WHAT YOU NEED TO DO: Only some lines are wanted. Transcribe, exactly, the lines below from the line with "delivery date: 2017-07-07 -> 2017-07-02" up to and including the line with "Lady White Co.".

+ + + + +

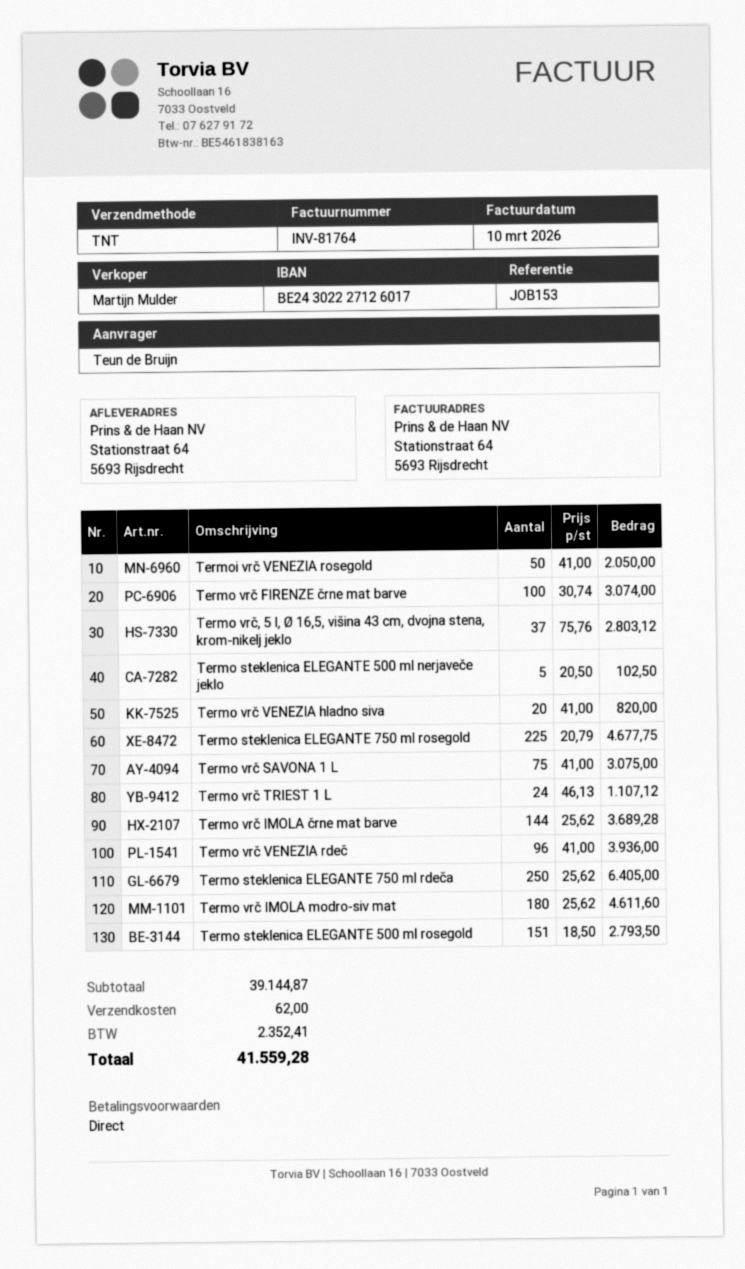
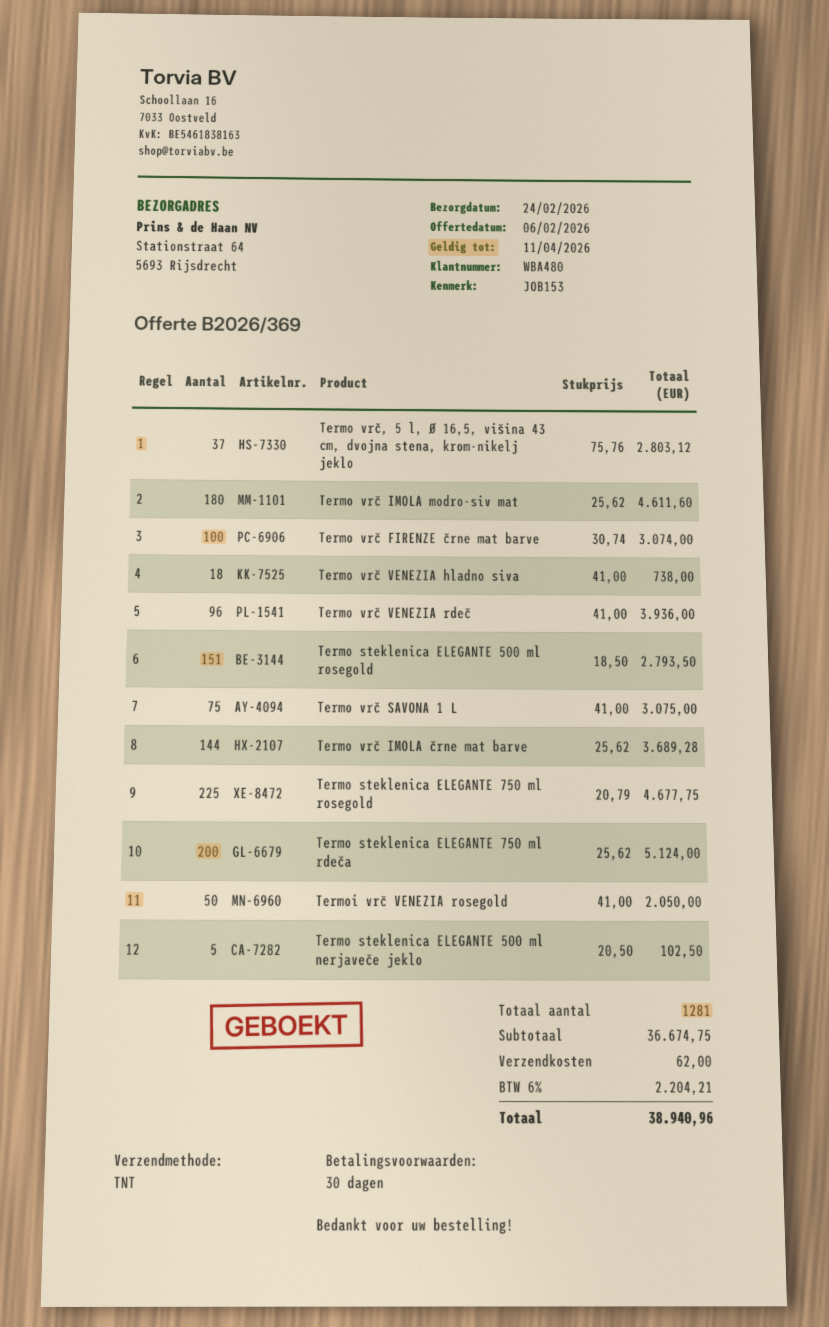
payment terms: on receipt -> 30 days
Termo vrč VENEZIA hladno siva: 20 x 41.00 = 820.00 -> 18 x 41.00 = 738.00
Termo vrč TRIEST 1 L: 24 x 46.13 = 1107.12 -> none
Termo steklenica ELEGANTE 750 ml rdeča: 250 x 25.62 = 6405.00 -> 200 x 25.62 = 5124.00
subtotal: 39144.87 -> 36674.75
tax: 2352.41 -> 2204.21
total: 41559.28 -> 38940.96

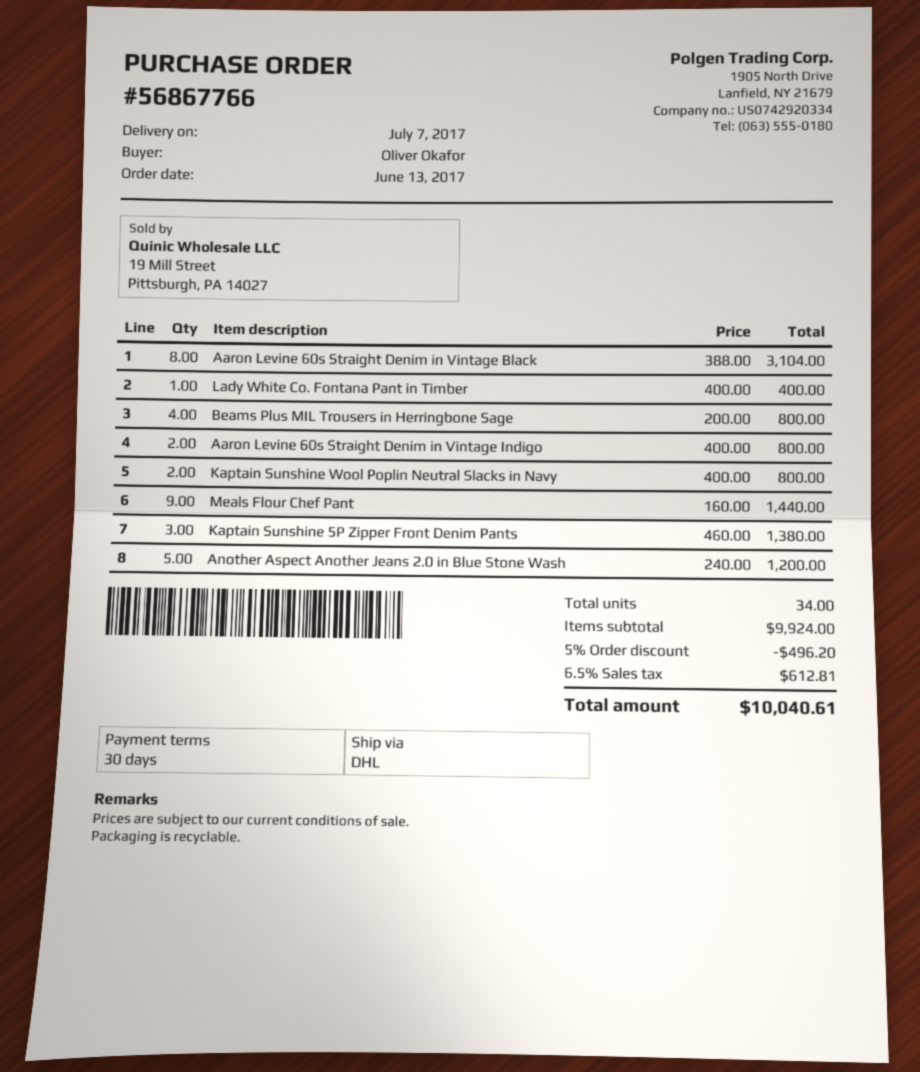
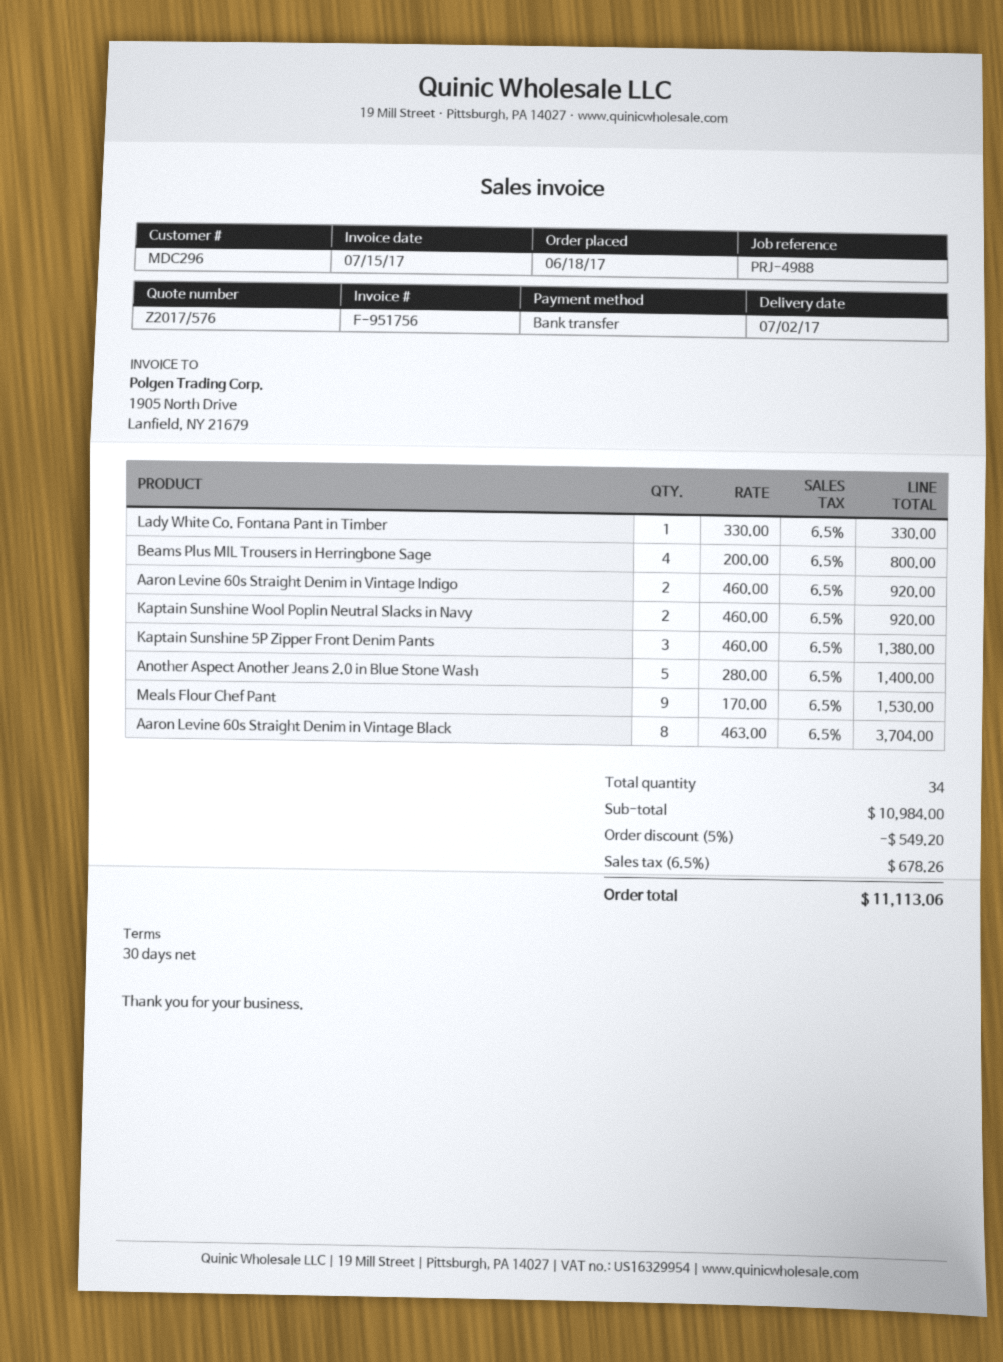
order date: 2017-06-13 -> 2017-06-18
delivery date: 2017-07-07 -> 2017-07-02
Aaron Levine 60s Straight Denim in Vintage Black: 8 x 388.00 = 3104.00 -> 8 x 463.00 = 3704.00
Lady White Co. Fontana Pant in Timber: 1 x 400.00 = 400.00 -> 1 x 330.00 = 330.00
Aaron Levine 60s Straight Denim in Vintage Indigo: 2 x 400.00 = 800.00 -> 2 x 460.00 = 920.00
Kaptain Sunshine Wool Poplin Neutral Slacks in Navy: 2 x 400.00 = 800.00 -> 2 x 460.00 = 920.00
Meals Flour Chef Pant: 9 x 160.00 = 1440.00 -> 9 x 170.00 = 1530.00
Another Aspect Another Jeans 2.0 in Blue Stone Wash: 5 x 240.00 = 1200.00 -> 5 x 280.00 = 1400.00
subtotal: 9924.00 -> 10984.00
discount: 5% = 496.20 -> 5% = 549.20
tax: 6.5% = 612.81 -> 6.5% = 678.26
total: 10040.61 -> 11113.06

+ + + + +

SOLUTION TO THIS PROBLEM:
delivery date: 2017-07-07 -> 2017-07-02
Aaron Levine 60s Straight Denim in Vintage Black: 8 x 388.00 = 3104.00 -> 8 x 463.00 = 3704.00
Lady White Co. Fontana Pant in Timber: 1 x 400.00 = 400.00 -> 1 x 330.00 = 330.00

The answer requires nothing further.